De acordo com investigação do Ministério Público, o esquema funcionava da seguinte forma: A DFL Serviços de Limpeza Urbana Ambiental LTDA realizou o serviço de recuperação do lixão de Quixadá, na ocasião a prefeitura garantiu o combustível das máquinas como a contrapartida do serviço. Contudo, segundo o proprietário da empresa, a gestão municipal exigiu a emissão de um termo de cessão temporária de veículo automotor/máquinas pesadas que serviu para que uma segunda empresa (que havia ganho processo licitatório de aluguel de máquinas pesadas pela Prefeitura de Quixadá) pegasse dados sobre que tipo de veículos e em que quantidade de horas e dias estariam sendo utilizadas na recuperação do aterro pela DFL, informações que foram utilizadas como se o maquinário pertencesse a empresa que ganhou o processo licitatório de locação para possibilitar o pagamento dos serviços que nunca foram prestados por esta última empresa.

Segundo o Ministério Público os pagamentos indevidos eram repassados para políticos e poderiam abastecer a campanha eleitoral de 2018 da esposa do prefeito. “Os elementos da investigação indicam que as planilhas constantes do termo de cessão temporária de veículos automotor/máquinas pesadas, cuja assinatura foi exigida pelos gestores municipais (prefeito municipal Ilário Marques, Ana Patrícia – chefe de gabinete do prefeito e José Humberto Torres – controlador do município) serviriam de justificativa para o pagamento do município a WANDERSON DE VASCONCELOS MAIA pela locação de máquinas pesadas, que supostamente sequer chegaram a prestar tais serviços, sendo tais valores, possivelmente desviados em prol de agentes públicos e da referida campanha política”.
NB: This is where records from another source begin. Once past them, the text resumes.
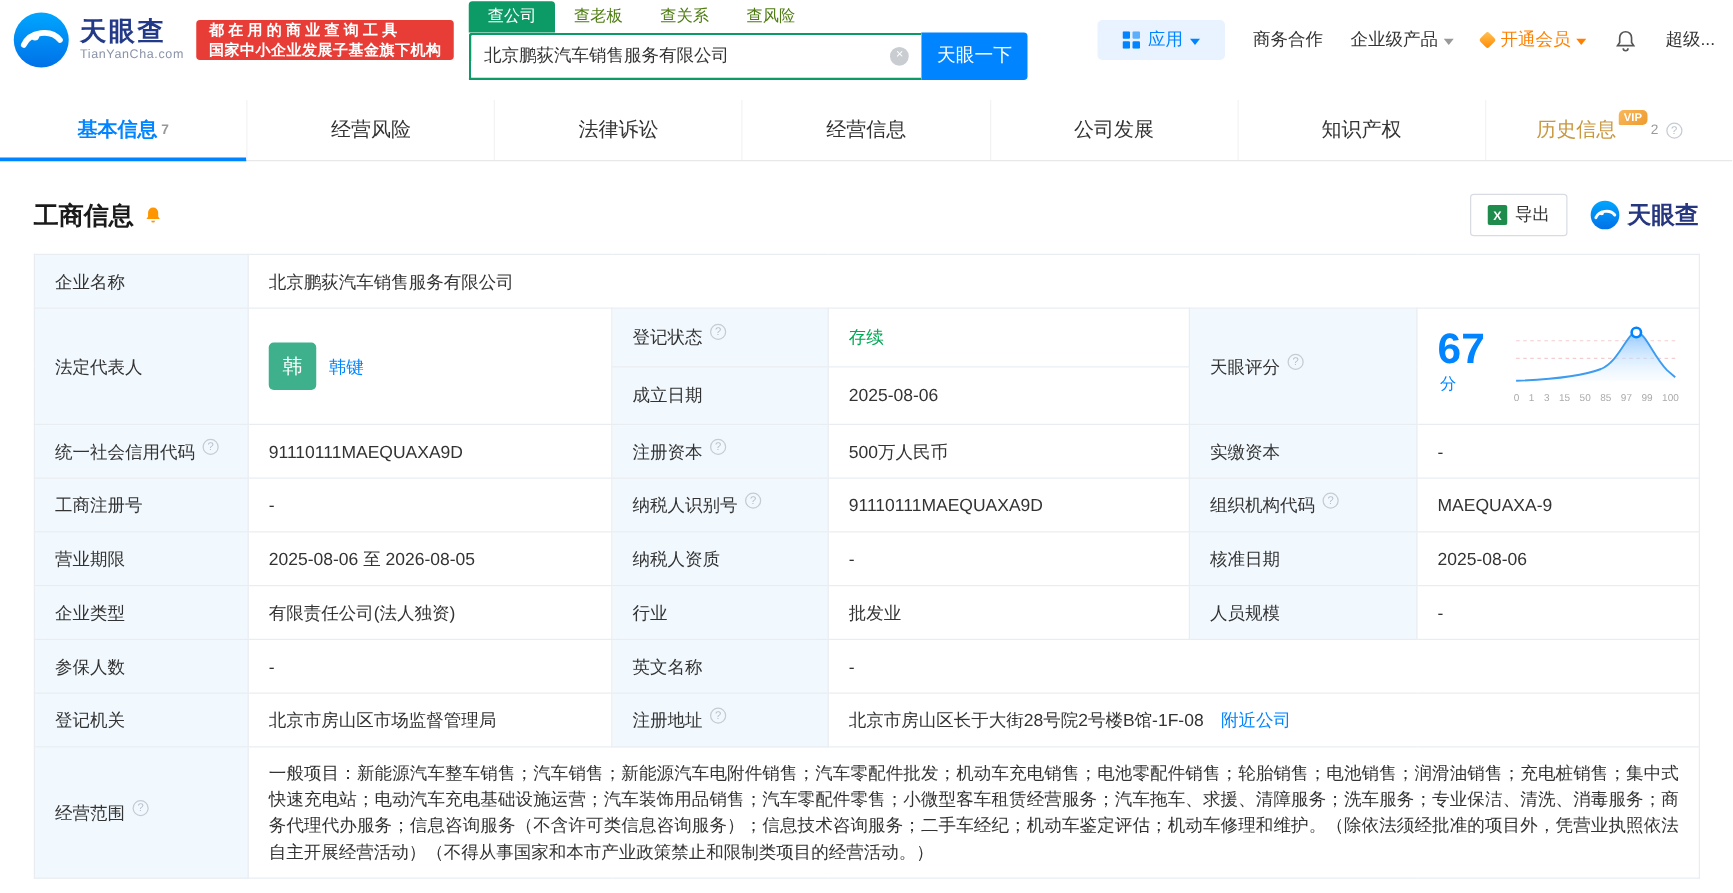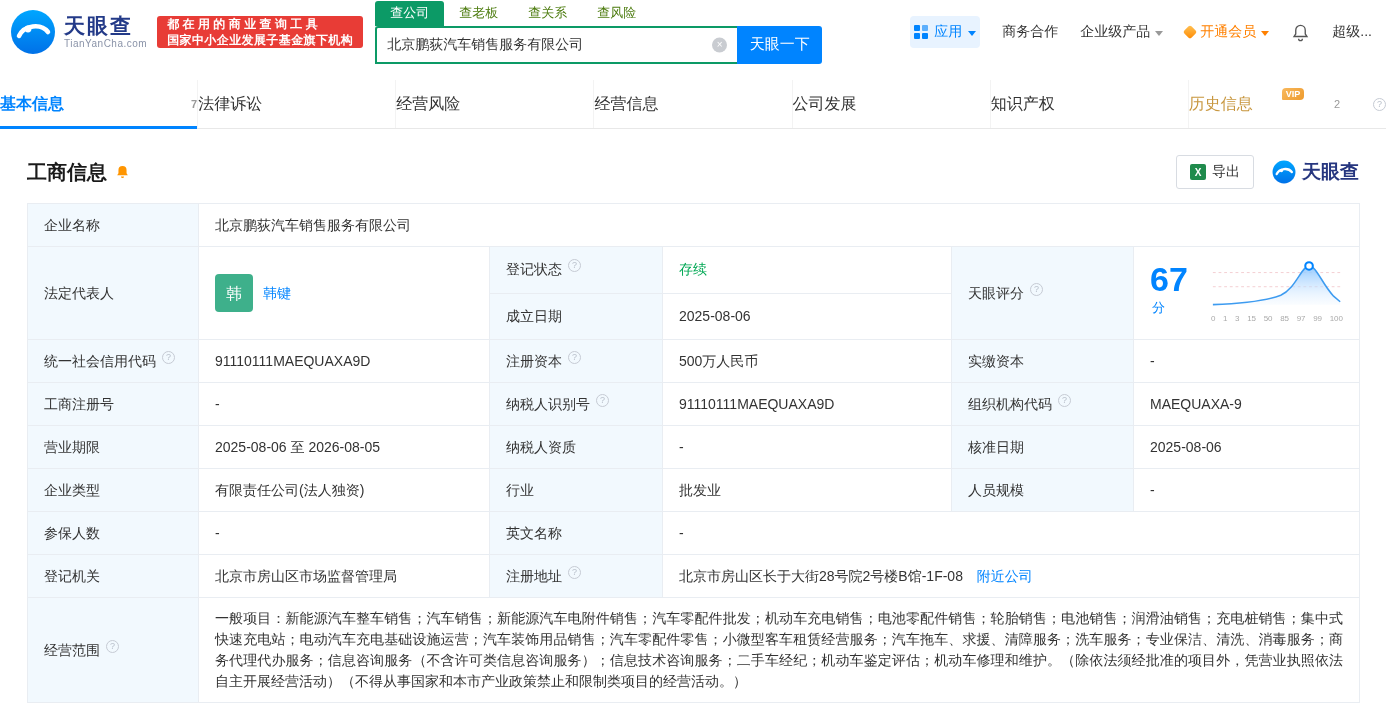--- a/index.html
+++ b/index.html
@@ -41,7 +41,7 @@
                 font-family:"Liberation Sans","DejaVu Sans",sans-serif; }
   .top-links { margin-left:auto; display:flex; align-items:center; gap:22px; font-size:14px; white-space:nowrap; }
   .apps-chip { display:flex; align-items:center; gap:6px; background:#e8f3ff; color:#0084ff;
-               padding:7px 4px; border-radius:4px; cursor:pointer; }
+               padding:7px 20px; border-radius:4px; cursor:pointer; }
   .caret { width:0; height:0; border-left:4px solid transparent; border-right:4px solid transparent;
            border-top:5px solid currentColor; margin-top:2px; }
   .link-plain { color:#333; cursor:pointer; display:flex; gap:5px; align-items:center; }

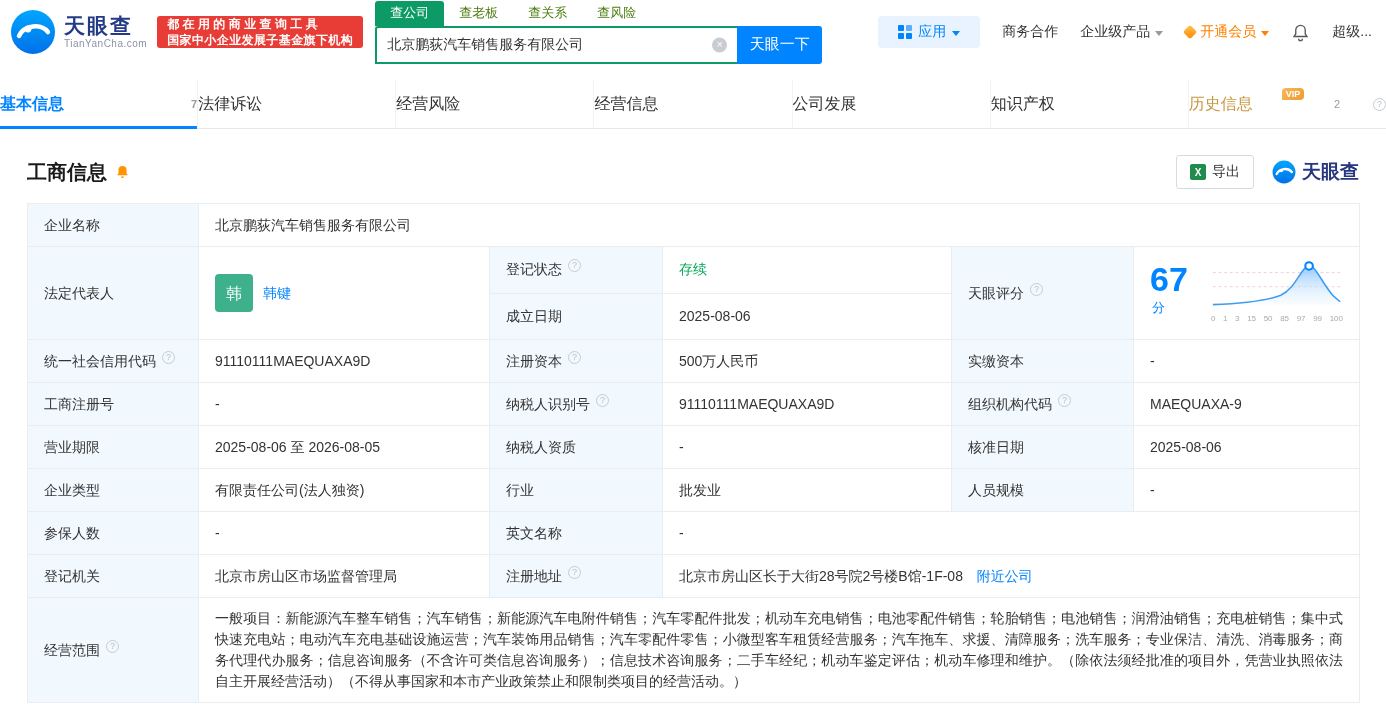--- a/index.html
+++ b/index.html
@@ -52,7 +52,7 @@
   .bell-btn { display:flex; cursor:pointer; }
   
   .tabs-row { display:flex; height:49px; border-bottom:1px solid #e8e8e8; margin-top:16px; }
-  .tab { flex:1; display:flex; align-items:center; justify-content:space-between; font-size:16px; color:#333;
+  .tab { flex:1; display:flex; align-items:center; justify-content:center; font-size:16px; color:#333;
          cursor:pointer; position:relative; }
   .tab + .tab { border-left:1px solid #f3f3f3; }
   .tab sup { font-size:11px; color:#999; margin-left:3px; }

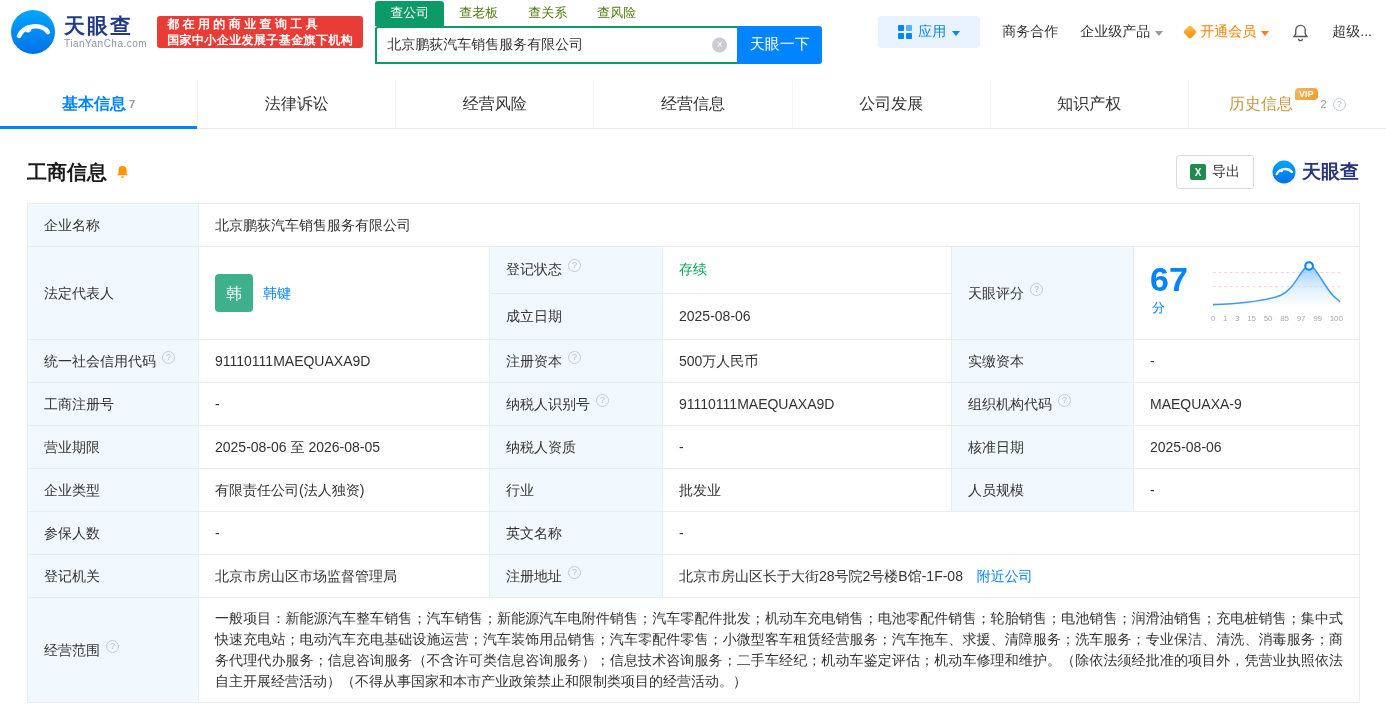--- a/index.html
+++ b/index.html
@@ -179,10 +179,10 @@
         <sup>7</sup>
     </div>
     <div class="tab">
+        <span>经营风险</span>
+      </div>
+    <div class="tab">
         <span>法律诉讼</span>
-      </div>
-    <div class="tab">
-        <span>经营风险</span>
       </div>
     <div class="tab">
         <span>经营信息</span>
Ainda de acordo com o órgão, em depoimento o delator estranhou que, em troca de mensagens via aplicativo WhatsApp, recebeu mensagens de pessoa estranha, que teria se apresentado como proprietário da empresa responsável pela locação de maquinário para a prefeitura, exigindo o relatório sobre a utilização do maquinário, bem como os horários e a relação dos motoristas.

Na peça, o membro do MPCE indaga: “Ora, qual a necessidade do envio de tal documentação, se foi a empresa DFL quem financiou a recuperação da área onde funcionava o lixão de Quixadá-CE?”

Desde que a “Operação Fiel da Balança” foi deflagrada, novos fatos surgem e mostram como os chefes dos poderes Executivo e Legislativo do município de Quixadá tem tratado o dinheiro público. Nunca na história da Terra dos Monólitos a população presenciou tantas denúncias gravíssimas de malversação dos recursos oriundos dos seus impostos. Agora, resta esperar o desenrolar das operações comandadas pelo Ministério Público do Estado do Ceará e esperando que o Poder Judiciário possa se manifestar o mais breve possível e que, caso os crimes sejam confirmados, os agente públicos sejam responsabilizados pelos seus atos.

Procurado pelo Monólitos Post, por telefone, o prefeito Ilário Marques pediu que fossem enviadas as perguntas através do aplicativo WhastApp que ele responderia. Mesmo sendo informado que a matéria seria postada no final da tarde desta quarta-feira (16), o alcaide até o momento não respondeu aos questionamentos.